## WHAT THE TASK REQUIRES
Once you reach the line containing "[126,403,220,421] Sub order", reproduce it and every later line exactly, through the end of the data.

## DATASET EXCERPTS
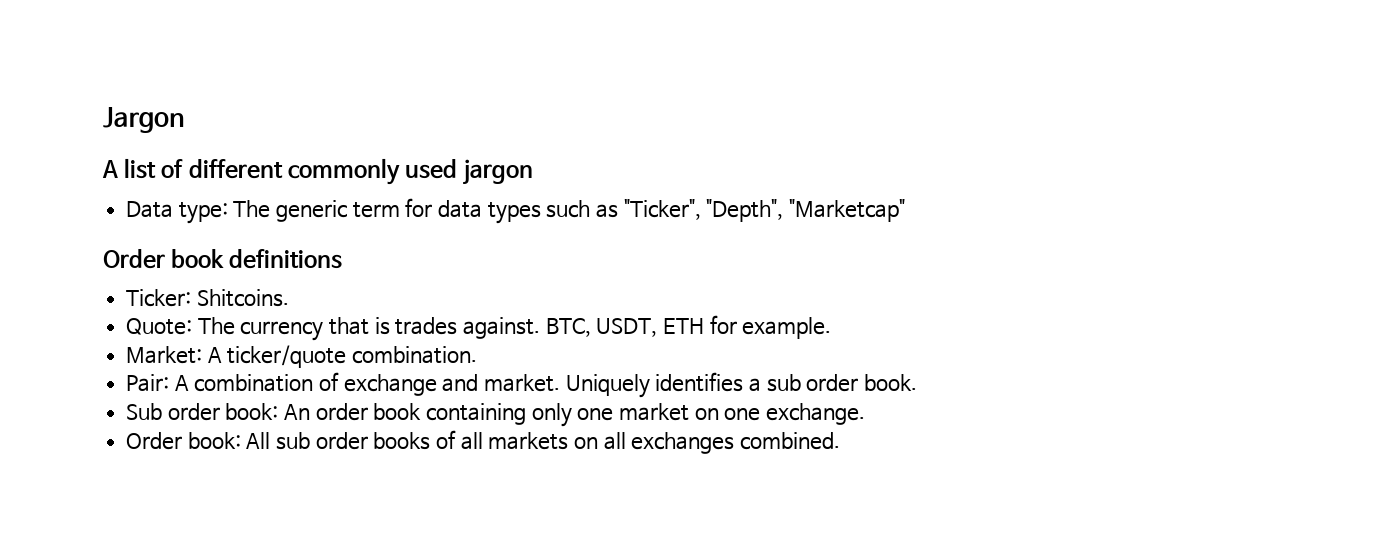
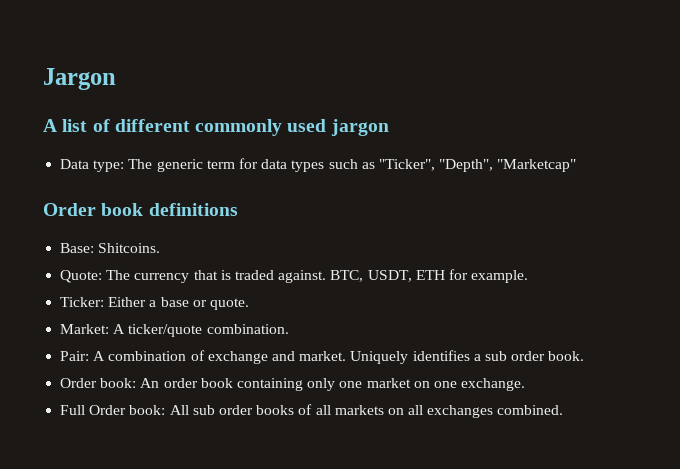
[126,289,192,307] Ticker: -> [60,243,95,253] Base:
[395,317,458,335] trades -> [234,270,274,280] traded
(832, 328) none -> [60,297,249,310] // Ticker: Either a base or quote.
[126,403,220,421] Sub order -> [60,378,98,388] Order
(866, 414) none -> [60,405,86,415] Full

## SOLVED EXERCISE
[126,403,220,421] Sub order -> [60,378,98,388] Order
(866, 414) none -> [60,405,86,415] Full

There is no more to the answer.